● TASK DESCRIPTION
Return each line of the entries that holds the string "Toyota".

● SOURCE MATERIAL
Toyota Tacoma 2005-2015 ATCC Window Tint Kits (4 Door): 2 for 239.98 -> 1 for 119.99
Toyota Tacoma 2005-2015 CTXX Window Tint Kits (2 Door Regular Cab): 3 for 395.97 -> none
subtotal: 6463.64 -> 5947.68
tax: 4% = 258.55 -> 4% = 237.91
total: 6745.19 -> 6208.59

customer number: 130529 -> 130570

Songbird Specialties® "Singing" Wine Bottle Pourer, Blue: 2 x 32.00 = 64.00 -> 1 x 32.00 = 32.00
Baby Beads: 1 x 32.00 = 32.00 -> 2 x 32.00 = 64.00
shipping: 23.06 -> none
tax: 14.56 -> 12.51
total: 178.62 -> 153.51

==

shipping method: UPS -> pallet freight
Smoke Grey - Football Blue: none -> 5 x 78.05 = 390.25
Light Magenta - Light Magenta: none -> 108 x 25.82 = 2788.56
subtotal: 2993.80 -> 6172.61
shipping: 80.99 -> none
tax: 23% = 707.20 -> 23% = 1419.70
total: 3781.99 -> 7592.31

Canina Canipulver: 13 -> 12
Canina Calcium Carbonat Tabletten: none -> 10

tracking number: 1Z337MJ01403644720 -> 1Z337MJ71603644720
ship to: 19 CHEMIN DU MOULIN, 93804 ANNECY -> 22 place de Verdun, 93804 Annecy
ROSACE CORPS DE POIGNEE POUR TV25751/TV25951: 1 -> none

● RESPONSE TO THIS TASK
Toyota Tacoma 2005-2015 ATCC Window Tint Kits (4 Door): 2 for 239.98 -> 1 for 119.99
Toyota Tacoma 2005-2015 CTXX Window Tint Kits (2 Door Regular Cab): 3 for 395.97 -> none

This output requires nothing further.